Raw data (log2 ratios) for the 80 human oaCGH profiles deposited in GEO and the 31 canine profiles generated in the current study were analyzed separately to generate species-specific lists of aggregate genome regions where DNA copy number aberrations (CNAs) were evident in >5% of the cohort. The TGCA data set was not associated with raw data values and so excluded from this component of the analysis. Regions with contiguous CNAs were selected, and the probe median values for each region calculated. Overlap analysis of the raw data sets was then performed to isolate regions of sequence similarity that have shared aberrations between canine and human data sets. The probe median values for each aggregate region for human and canine data were calculated and used to visualize the data as concentric Circos plots.

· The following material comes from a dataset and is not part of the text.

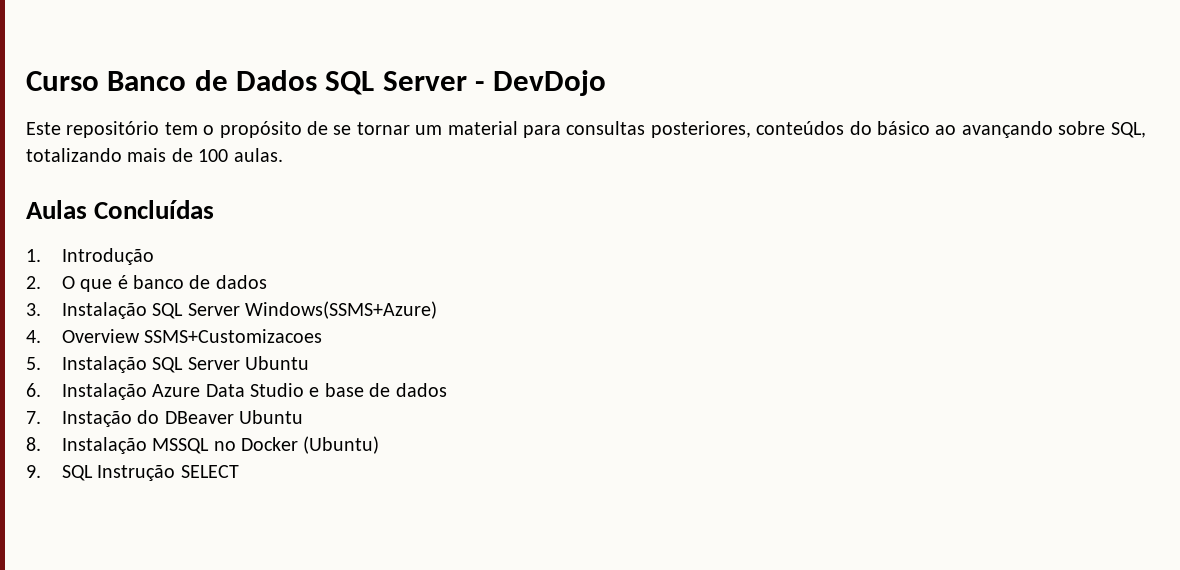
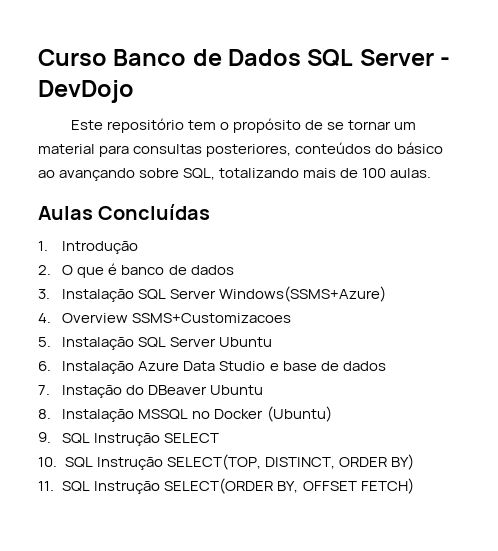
(239, 471) none -> [38,454,414,470] [38,478,414,494] // 10. SQL Instrução SELECT(TOP, DISTINCT, ORDER BY) // 11. SQL Instrução SELECT(ORDER BY, OFFSET FETCH)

Isolation of regions of overlapping copy number aberration

For isolating regions of CNA shared between human and dog, two input files were created for each species: a reference file and a file containing aberration call data. The reference file contained syntenic regions of canine and human chromosomes, where each syntenic region was indexed using a “link ID” to identify the region throughout aberration analysis. The intersect option in Bedtools was used to first find intersecting regions between the aberration call data and the reference file for both the dog and human, using a threshold of 1 Mb (Quinlan and Hall 2010). The output was a list of overlapping aberrant regions between the canine and human data sets as mapped to the reference file. These aberrant regions were then matched to the respective link IDs between the two organisms, yielding a set of syntenic genomic regions sharing copy number loss or gain. Finally, overlapping link IDs were mapped to chromosomal regions with aberration calls, and the frequency of the specific aberration per species was calculated. Output data from the final step were merged to create a single file referenced by the link ID. Following this unsupervised analysis, the process was repeated to target seven a priori human bladder cancer-associated genes: PPARG, EGFR, CCND1, MDM2, E2F3, CDKN2A, and RB1 (The Cancer Genome Atlas Research Network 2014), to provide verification that these genes also play a role in canine UC and suggest a shared pathogenesis.

Statistical validation of the gene list

Regions of conserved copy number aberrations between dog and human were extracted, ranked (using R) independently for each organism (based on the frequency) giving priority to regions of higher frequency, and validated by calculating the joint probability. For regions that tied for the same rank, the ties.method argument of R's rank function was used (R Development Team 2010). After calculating the individual ranks for human and dog aberrations, the maximum rank between dogs and humans was calculated, focusing on regions ranked highest in both species. The probability of the ranks for both gains and losses for each organism was calculated and the joint probability derived by multiplying the probabilities across both species. Regions with a nominally significant joint probability (<0.05) were further assessed.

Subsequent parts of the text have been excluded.